-- Opening Marker --
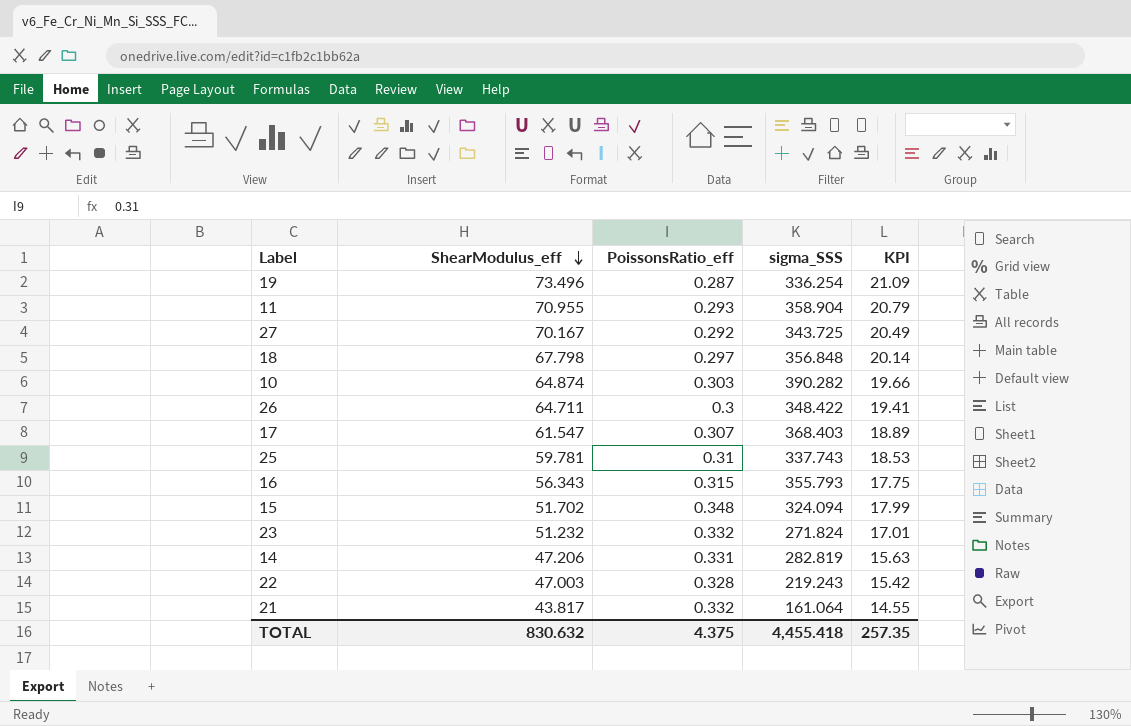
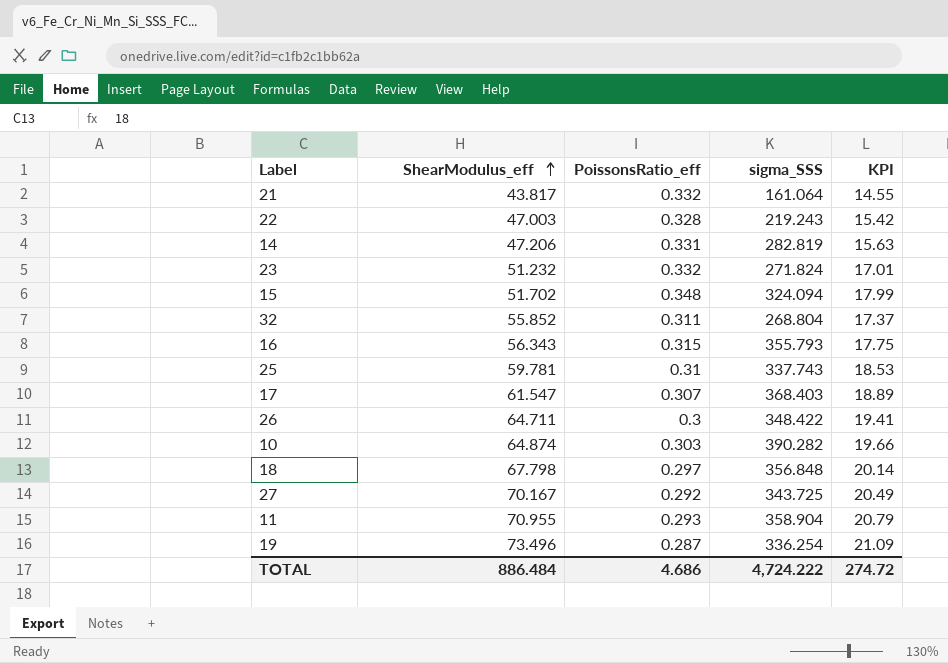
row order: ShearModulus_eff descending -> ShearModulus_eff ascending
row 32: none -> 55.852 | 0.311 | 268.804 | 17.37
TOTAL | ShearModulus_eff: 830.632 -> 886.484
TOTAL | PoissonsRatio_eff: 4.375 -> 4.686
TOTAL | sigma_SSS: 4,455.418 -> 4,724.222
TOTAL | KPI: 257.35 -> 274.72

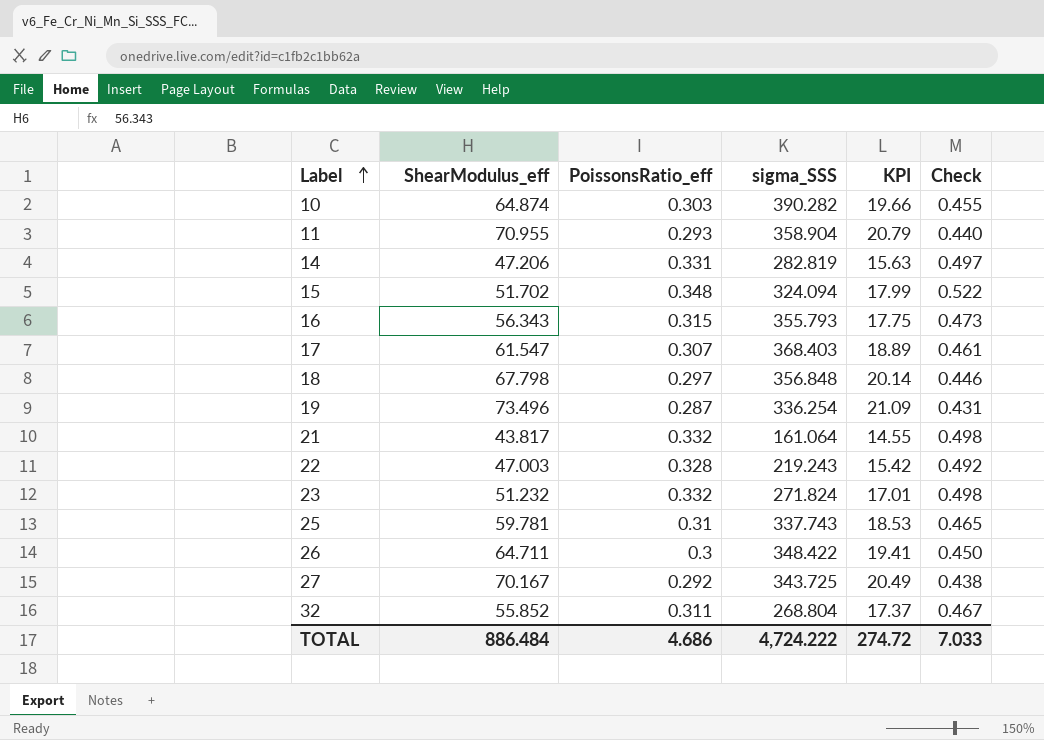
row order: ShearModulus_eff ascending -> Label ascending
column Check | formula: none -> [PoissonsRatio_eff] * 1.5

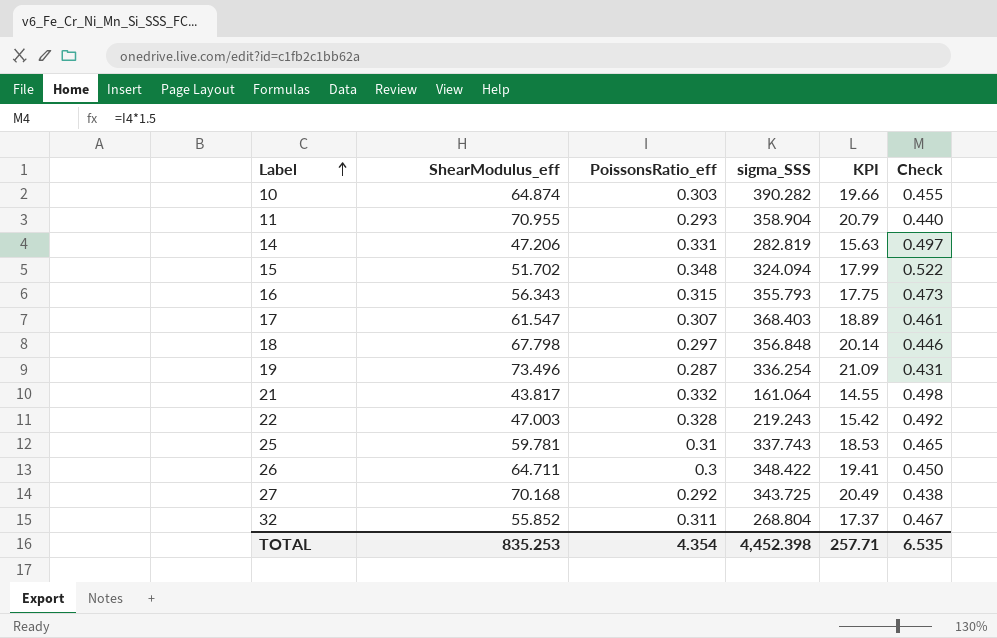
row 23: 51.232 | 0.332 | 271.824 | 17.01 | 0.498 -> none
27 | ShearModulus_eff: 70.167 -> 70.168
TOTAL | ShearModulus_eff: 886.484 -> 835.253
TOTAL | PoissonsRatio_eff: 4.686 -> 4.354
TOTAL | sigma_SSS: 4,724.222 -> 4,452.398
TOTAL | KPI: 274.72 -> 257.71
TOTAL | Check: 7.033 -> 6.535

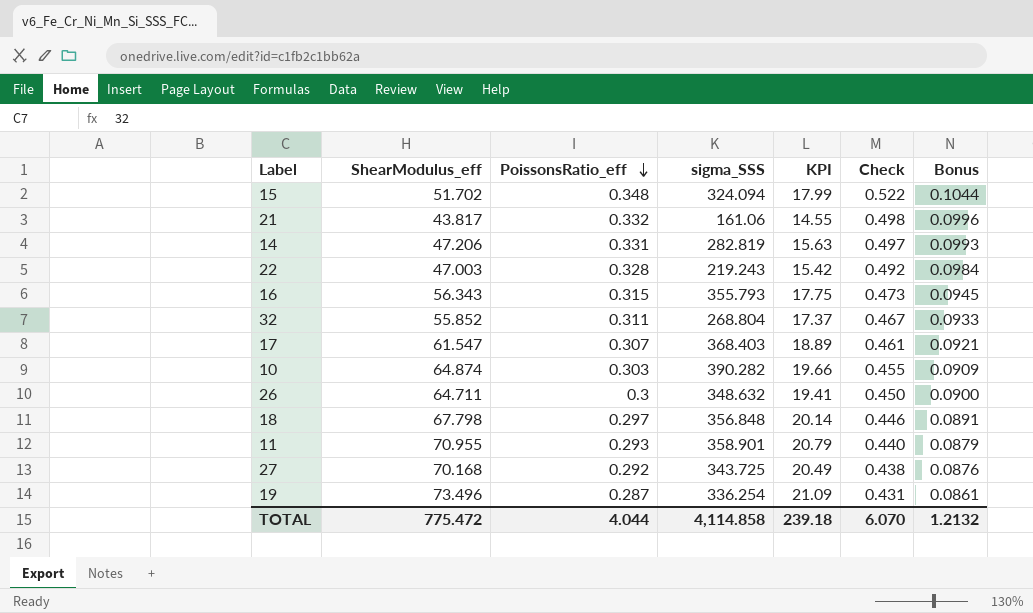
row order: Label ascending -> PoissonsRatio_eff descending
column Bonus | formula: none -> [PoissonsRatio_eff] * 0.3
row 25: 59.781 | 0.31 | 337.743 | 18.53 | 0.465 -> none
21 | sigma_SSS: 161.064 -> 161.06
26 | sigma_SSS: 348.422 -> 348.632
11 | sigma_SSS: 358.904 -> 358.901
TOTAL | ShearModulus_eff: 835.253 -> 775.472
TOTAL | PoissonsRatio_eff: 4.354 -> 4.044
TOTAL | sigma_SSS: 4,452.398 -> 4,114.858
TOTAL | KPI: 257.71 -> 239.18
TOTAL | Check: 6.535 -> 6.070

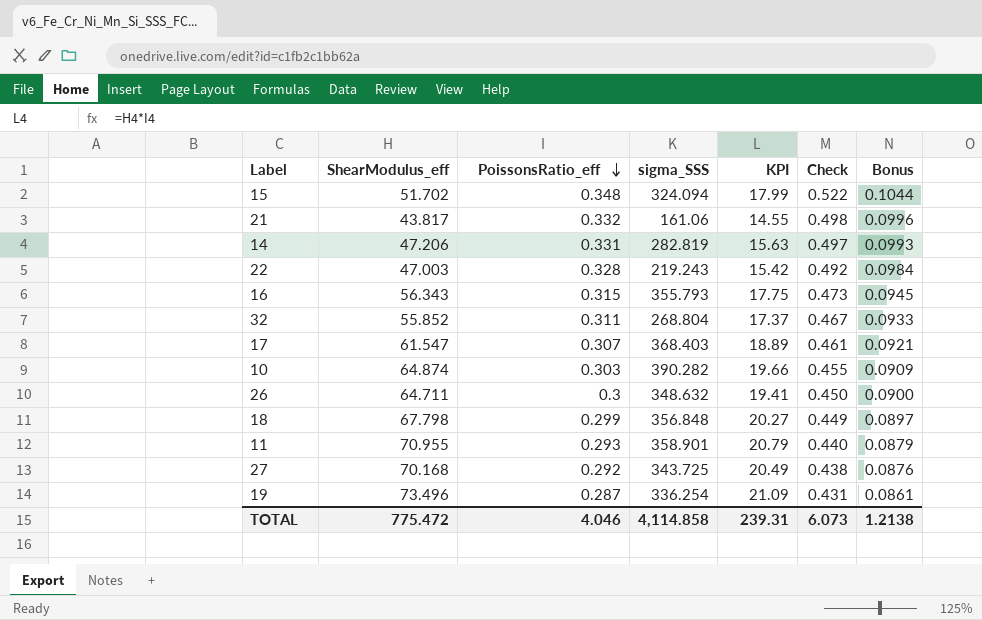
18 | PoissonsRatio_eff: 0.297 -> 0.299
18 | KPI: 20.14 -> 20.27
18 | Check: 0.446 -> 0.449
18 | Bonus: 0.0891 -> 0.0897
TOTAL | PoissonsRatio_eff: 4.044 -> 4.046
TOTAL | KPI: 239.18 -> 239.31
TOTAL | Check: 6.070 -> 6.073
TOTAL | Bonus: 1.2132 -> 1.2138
-- Closing Marker --
-- Opening Marker --
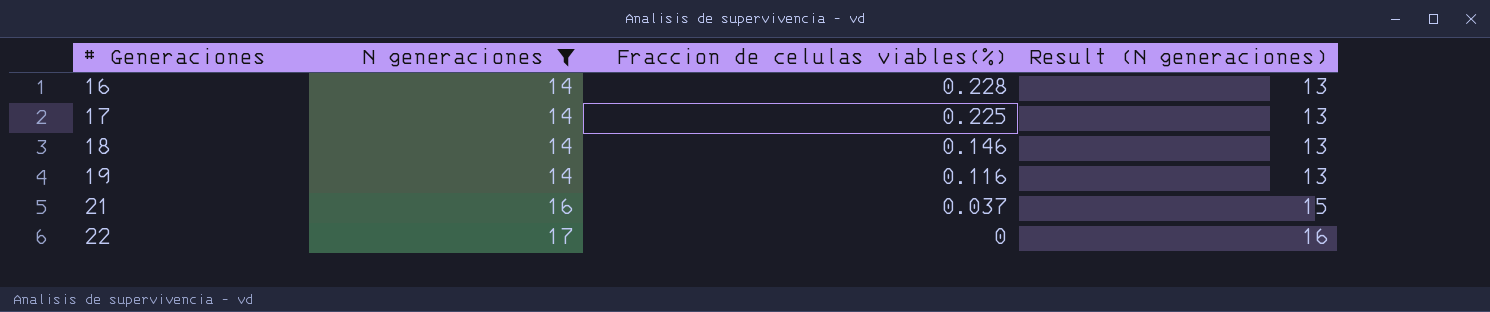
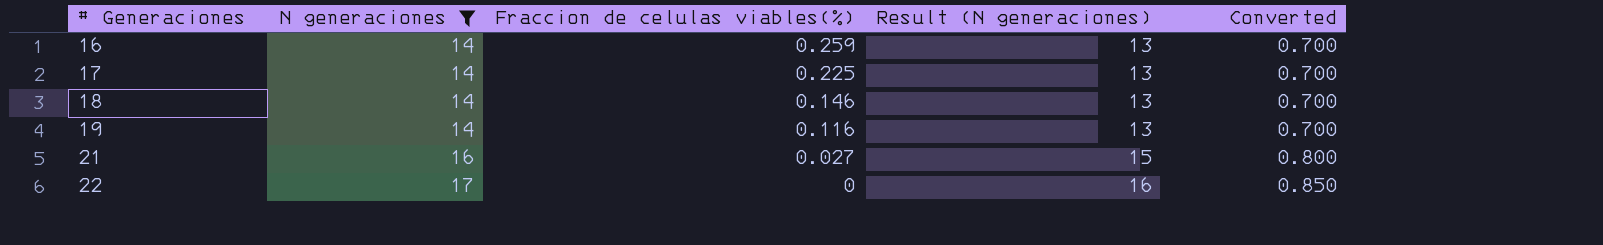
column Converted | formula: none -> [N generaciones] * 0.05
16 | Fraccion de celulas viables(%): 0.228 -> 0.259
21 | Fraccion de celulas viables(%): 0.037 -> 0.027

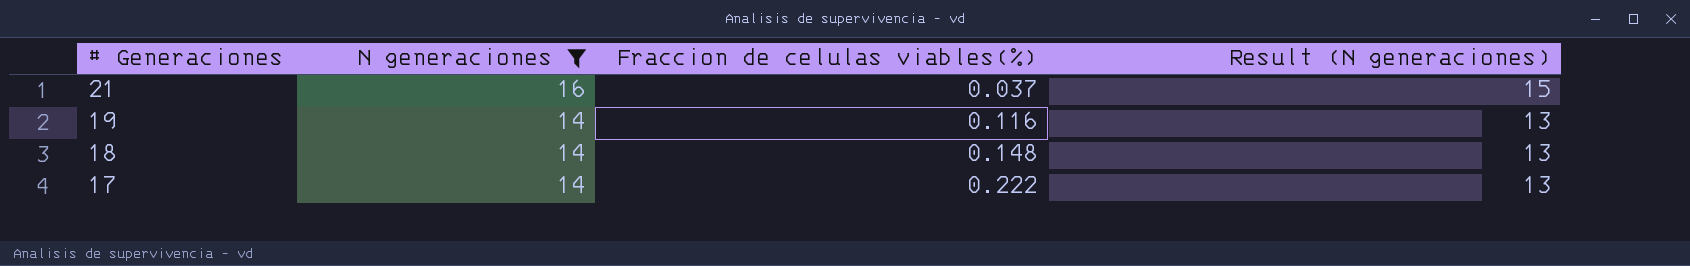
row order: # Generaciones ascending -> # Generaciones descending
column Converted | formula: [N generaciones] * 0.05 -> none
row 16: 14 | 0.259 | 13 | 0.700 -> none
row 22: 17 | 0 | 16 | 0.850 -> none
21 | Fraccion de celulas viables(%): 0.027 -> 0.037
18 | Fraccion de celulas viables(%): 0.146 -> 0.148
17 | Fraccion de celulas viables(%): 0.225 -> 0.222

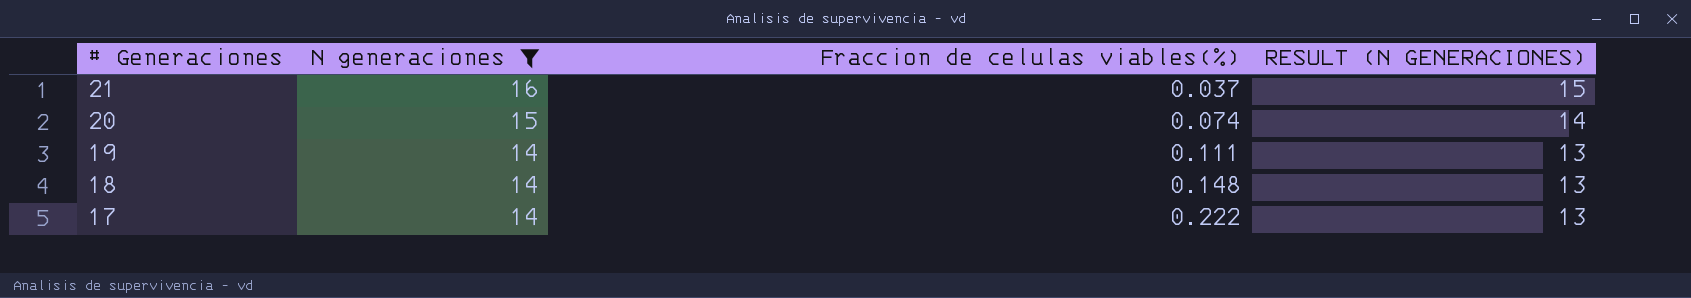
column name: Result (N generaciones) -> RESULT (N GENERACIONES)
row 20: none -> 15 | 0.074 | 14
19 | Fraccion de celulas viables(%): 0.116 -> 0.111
-- Closing Marker --
## [How to complete this task]
Find and copy each line of the listing above that holds the word "Fraccion".

## [Exercise result]
16 | Fraccion de celulas viables(%): 0.228 -> 0.259
21 | Fraccion de celulas viables(%): 0.037 -> 0.027
21 | Fraccion de celulas viables(%): 0.027 -> 0.037
18 | Fraccion de celulas viables(%): 0.146 -> 0.148
17 | Fraccion de celulas viables(%): 0.225 -> 0.222
19 | Fraccion de celulas viables(%): 0.116 -> 0.111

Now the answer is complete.